WHAT YOU ARE ASKED TO DO
In the material below, count the lines where the word "Updated" appears. Nothing but the number, please.
______________________________
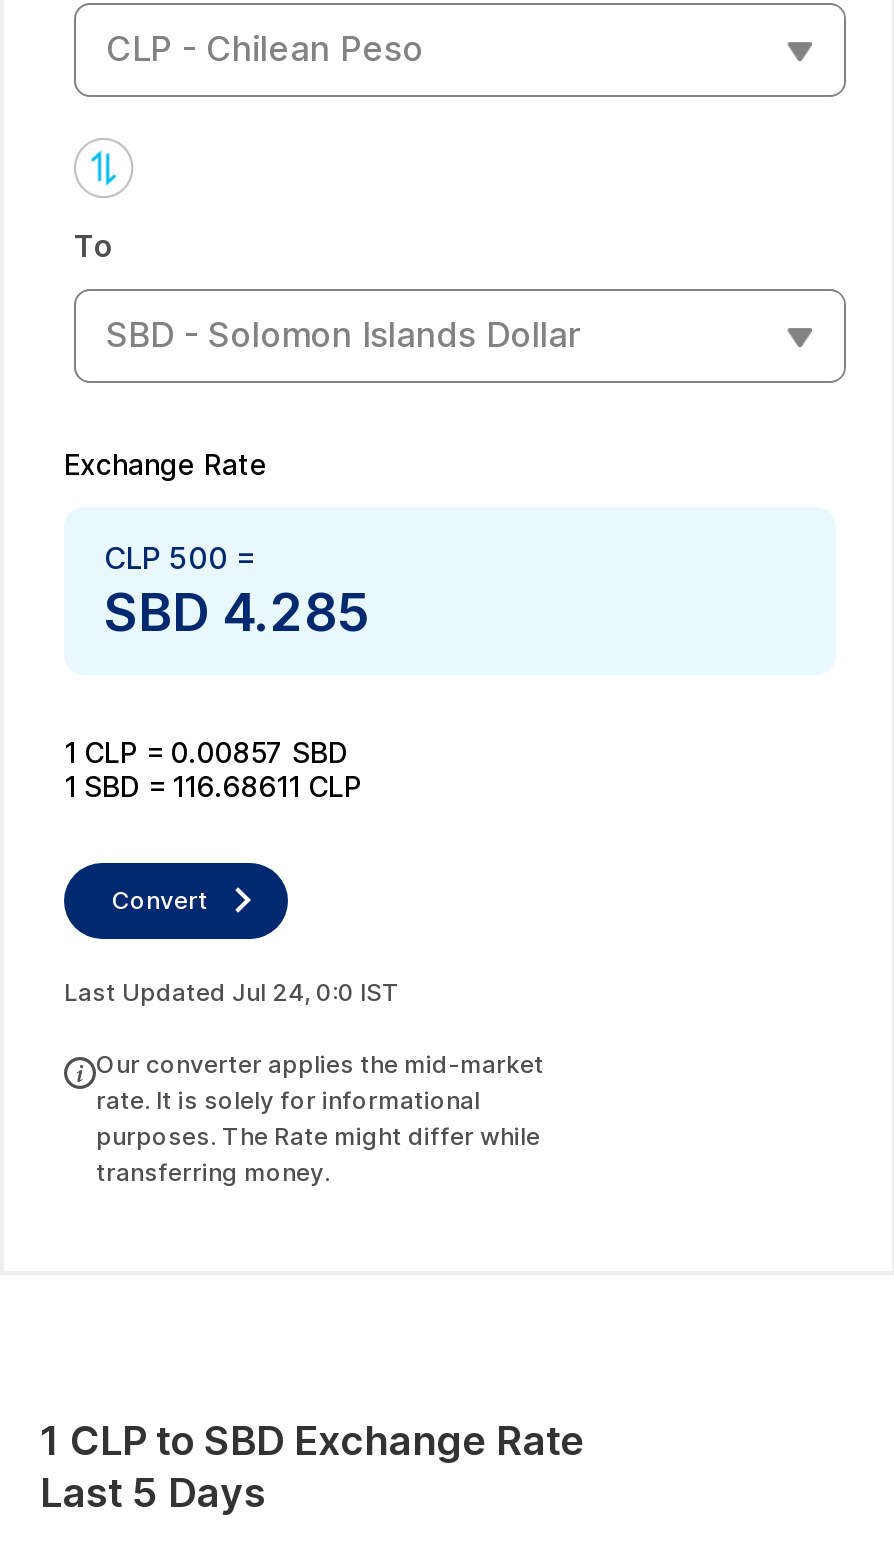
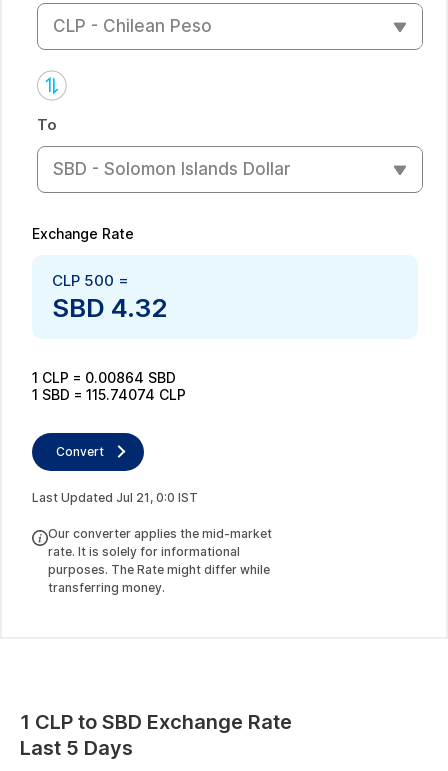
- SBD 4.285
+ SBD 4.32

- 1 CLP = 0.00857 SBD
+ 1 CLP = 0.00864 SBD

- 1 SBD = 116.68611 CLP
+ 1 SBD = 115.74074 CLP

- Last Updated Jul 24, 0:0 IST
+ Last Updated Jul 21, 0:0 IST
______________________________
RESPONSE TO THIS TASK
2